PONCA


Meaning of PONCA in English

North American Indian people of the Dhegiha branch of the Siouan linguistic stock. Under pressure of settlement by whites, the Ponca migrated westward from the Atlantic coast, settling first in Virginia and the Carolinas. After a time they moved to what is now western Missouri. The Ponca then moved north to present-day Minnesota, where they lived until the late 17th century, when they were driven farther west by the Dakota. They then settled in villages in southwestern Minnesota and the Black Hills of South Dakota. In their semipermanent villages the Ponca lived in earth-covered lodges and engaged in farming. In spring and autumn they moved into portable tepees for the hunting season.
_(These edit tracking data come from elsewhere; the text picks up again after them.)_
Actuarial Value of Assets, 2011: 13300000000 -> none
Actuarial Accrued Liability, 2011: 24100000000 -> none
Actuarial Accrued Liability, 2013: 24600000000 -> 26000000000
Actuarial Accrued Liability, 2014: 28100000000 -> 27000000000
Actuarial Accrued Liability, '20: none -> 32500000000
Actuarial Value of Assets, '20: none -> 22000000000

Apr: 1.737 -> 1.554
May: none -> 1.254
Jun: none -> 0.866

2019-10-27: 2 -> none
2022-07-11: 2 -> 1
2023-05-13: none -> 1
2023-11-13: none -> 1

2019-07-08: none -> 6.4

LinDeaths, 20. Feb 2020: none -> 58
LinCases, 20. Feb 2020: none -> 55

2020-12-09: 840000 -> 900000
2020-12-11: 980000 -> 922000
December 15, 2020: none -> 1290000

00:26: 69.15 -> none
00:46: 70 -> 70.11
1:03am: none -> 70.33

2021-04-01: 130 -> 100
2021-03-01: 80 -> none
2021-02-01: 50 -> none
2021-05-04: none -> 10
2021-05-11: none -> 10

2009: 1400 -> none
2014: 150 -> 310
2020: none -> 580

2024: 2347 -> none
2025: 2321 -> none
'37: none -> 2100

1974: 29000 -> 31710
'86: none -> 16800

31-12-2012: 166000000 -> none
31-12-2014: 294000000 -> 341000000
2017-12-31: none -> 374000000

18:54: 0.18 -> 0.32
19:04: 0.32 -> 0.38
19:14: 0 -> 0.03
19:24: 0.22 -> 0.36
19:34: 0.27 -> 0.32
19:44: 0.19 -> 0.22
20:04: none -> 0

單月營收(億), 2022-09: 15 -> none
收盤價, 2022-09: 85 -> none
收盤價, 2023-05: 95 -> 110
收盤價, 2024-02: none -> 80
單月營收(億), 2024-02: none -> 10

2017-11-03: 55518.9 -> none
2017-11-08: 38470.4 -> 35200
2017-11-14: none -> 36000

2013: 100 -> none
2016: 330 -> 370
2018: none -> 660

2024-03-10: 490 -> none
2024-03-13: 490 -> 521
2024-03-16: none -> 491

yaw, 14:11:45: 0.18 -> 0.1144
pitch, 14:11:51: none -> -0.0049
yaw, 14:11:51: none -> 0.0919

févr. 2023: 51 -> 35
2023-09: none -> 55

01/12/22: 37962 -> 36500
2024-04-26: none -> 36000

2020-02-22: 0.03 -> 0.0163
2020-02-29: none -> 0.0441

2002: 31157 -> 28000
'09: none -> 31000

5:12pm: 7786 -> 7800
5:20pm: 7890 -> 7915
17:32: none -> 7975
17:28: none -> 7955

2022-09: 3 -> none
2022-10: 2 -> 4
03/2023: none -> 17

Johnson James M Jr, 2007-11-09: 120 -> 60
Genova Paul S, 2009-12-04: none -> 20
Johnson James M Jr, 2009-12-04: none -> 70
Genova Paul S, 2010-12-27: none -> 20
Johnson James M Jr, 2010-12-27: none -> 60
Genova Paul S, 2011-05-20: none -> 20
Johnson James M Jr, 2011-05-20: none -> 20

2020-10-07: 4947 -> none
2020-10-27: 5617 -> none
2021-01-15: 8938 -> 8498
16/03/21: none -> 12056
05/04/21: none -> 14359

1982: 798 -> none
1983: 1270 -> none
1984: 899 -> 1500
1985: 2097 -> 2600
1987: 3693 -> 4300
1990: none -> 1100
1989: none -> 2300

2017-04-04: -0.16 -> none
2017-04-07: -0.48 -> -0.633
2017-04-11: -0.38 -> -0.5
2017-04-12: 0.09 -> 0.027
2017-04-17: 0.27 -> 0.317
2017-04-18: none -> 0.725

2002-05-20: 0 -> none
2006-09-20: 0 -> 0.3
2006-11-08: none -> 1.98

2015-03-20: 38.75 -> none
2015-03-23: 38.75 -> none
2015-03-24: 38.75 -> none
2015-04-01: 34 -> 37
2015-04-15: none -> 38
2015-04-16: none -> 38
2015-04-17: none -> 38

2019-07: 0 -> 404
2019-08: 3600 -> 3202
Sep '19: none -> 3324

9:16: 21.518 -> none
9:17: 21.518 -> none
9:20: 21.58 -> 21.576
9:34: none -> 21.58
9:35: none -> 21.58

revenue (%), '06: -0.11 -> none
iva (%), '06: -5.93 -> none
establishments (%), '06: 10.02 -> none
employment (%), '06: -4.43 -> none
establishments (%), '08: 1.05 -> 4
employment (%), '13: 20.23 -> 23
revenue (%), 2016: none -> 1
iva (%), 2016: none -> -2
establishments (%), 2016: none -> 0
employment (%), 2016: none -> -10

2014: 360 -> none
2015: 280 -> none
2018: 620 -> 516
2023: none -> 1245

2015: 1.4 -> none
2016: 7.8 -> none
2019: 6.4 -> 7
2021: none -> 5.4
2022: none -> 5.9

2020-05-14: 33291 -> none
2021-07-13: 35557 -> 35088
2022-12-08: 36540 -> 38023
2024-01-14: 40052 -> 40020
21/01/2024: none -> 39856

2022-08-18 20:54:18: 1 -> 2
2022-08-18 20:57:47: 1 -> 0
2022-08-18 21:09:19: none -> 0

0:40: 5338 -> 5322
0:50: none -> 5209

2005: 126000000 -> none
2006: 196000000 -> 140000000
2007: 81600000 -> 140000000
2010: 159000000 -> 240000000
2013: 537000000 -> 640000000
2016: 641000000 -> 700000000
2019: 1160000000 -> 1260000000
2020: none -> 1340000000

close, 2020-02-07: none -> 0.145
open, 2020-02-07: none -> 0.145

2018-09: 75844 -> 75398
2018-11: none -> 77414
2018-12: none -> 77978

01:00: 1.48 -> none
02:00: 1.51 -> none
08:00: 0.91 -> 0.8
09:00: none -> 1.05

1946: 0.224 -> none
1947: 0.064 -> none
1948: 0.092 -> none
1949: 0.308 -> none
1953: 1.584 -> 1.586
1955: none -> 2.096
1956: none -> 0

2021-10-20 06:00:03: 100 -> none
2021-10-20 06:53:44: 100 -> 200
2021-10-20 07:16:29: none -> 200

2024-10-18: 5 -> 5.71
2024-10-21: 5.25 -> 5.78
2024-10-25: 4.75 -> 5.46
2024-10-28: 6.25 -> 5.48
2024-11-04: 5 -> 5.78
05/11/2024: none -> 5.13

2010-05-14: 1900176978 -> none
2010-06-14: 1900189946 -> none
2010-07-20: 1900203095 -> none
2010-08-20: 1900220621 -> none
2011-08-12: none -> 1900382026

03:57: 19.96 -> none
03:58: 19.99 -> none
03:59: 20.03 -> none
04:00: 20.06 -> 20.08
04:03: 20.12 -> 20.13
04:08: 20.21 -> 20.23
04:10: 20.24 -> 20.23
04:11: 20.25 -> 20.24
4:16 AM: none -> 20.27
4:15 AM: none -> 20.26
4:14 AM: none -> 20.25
The Ponca were never a large tribe; an early estimate places their number at 800. By 1804, when they were encountered by Lewis and Clark, a smallpox epidemic had reduced the tribe to about 200. In 1865 they were guaranteed a reservation on their homelands, but, after tragic bureaucratic blundering, the land was awarded to the Dakota, and the Ponca were forcibly removed to Indian Territory (present-day Oklahoma). The tribe found living conditions unbearable, and, led by their chief, Standing Bear, they traveled north on foot for 600 miles (965 km) to eastern Nebraska, where they were given asylum by the Omaha. They were arrested, but after a court battle sponsored by whites sympathetic to their cause and by a young Omaha woman named Susette La Flesche (q.v.), they were freed. They settled in Oklahoma. In the late 20th century they numbered somewhat fewer than 1,000.